## TASK OBJECTIVE
If a line in the data below includes the string "slots", please return a copy of it.

(Version comparison data)
##############################

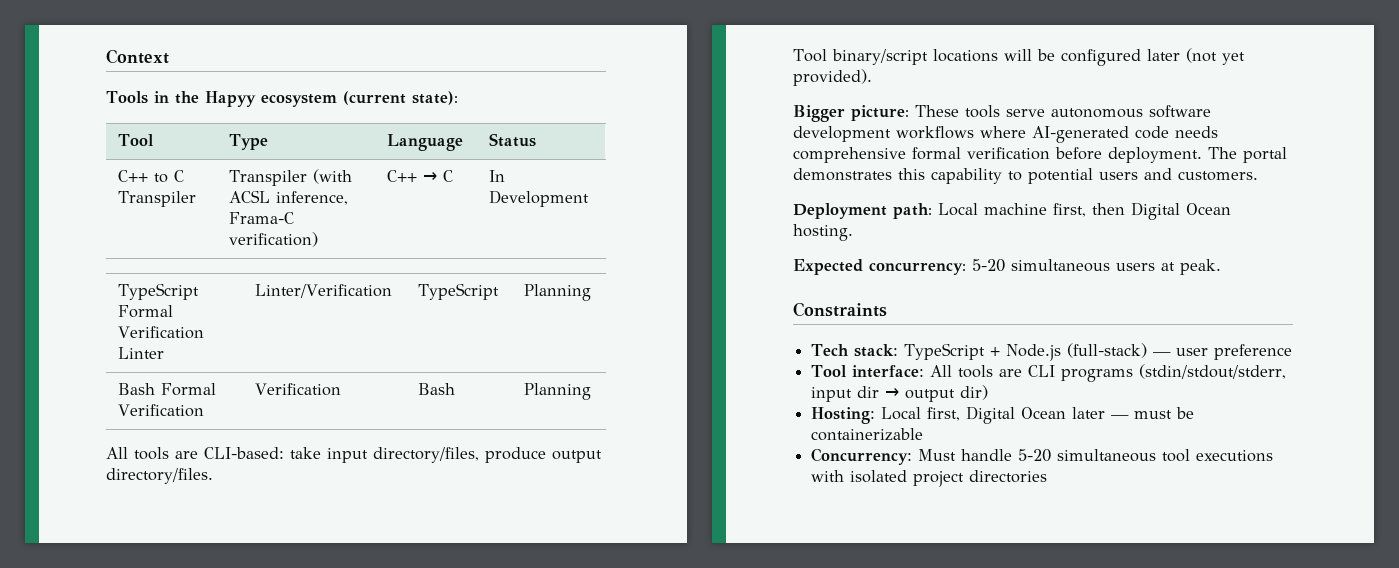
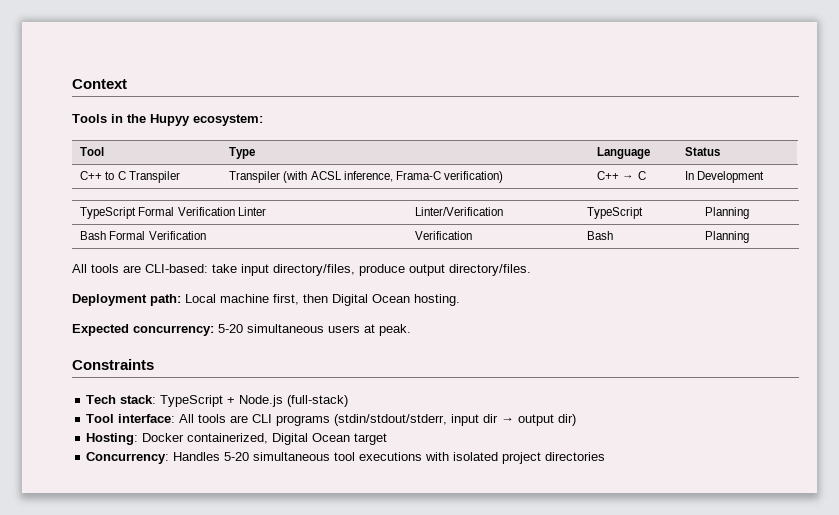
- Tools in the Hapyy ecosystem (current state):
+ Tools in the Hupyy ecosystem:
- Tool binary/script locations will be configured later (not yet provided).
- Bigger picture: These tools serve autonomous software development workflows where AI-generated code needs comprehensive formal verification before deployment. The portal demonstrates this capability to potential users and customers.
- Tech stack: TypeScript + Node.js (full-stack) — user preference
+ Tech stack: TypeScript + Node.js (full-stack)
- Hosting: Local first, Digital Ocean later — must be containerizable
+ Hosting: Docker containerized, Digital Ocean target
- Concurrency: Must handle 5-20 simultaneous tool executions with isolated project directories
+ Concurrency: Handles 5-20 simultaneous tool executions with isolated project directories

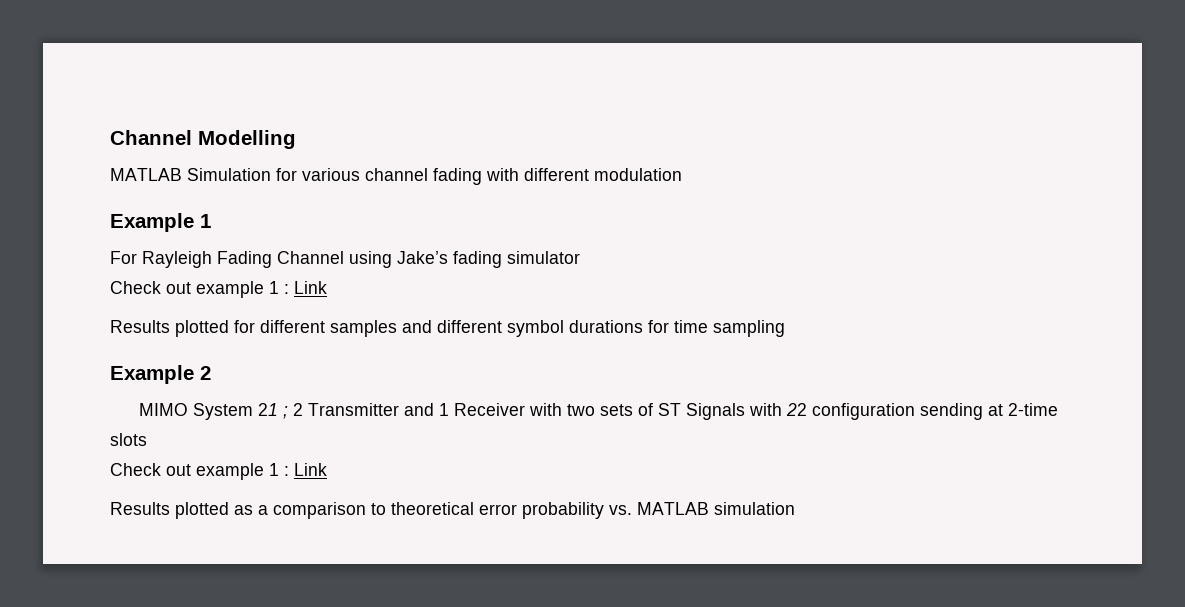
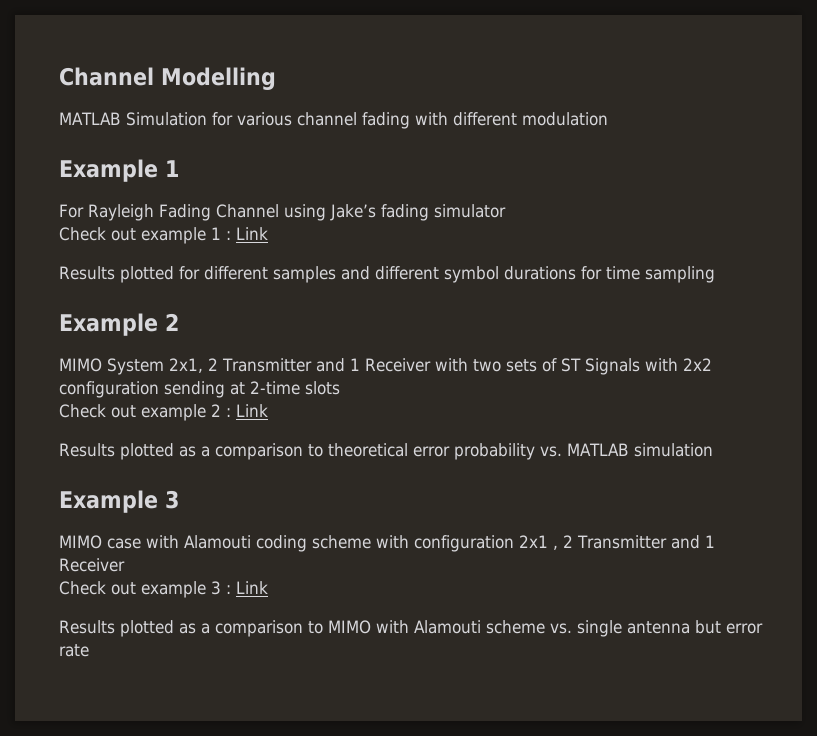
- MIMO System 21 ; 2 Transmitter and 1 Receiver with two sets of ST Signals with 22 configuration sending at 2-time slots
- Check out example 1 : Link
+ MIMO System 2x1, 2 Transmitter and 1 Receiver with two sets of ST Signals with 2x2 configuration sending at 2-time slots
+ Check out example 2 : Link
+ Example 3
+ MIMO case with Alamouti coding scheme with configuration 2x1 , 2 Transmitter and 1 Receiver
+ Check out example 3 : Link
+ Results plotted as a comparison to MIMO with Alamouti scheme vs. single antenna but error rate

##############################

## RESULT OF THE EXERCISE
- MIMO System 21 ; 2 Transmitter and 1 Receiver with two sets of ST Signals with 22 configuration sending at 2-time slots
+ MIMO System 2x1, 2 Transmitter and 1 Receiver with two sets of ST Signals with 2x2 configuration sending at 2-time slots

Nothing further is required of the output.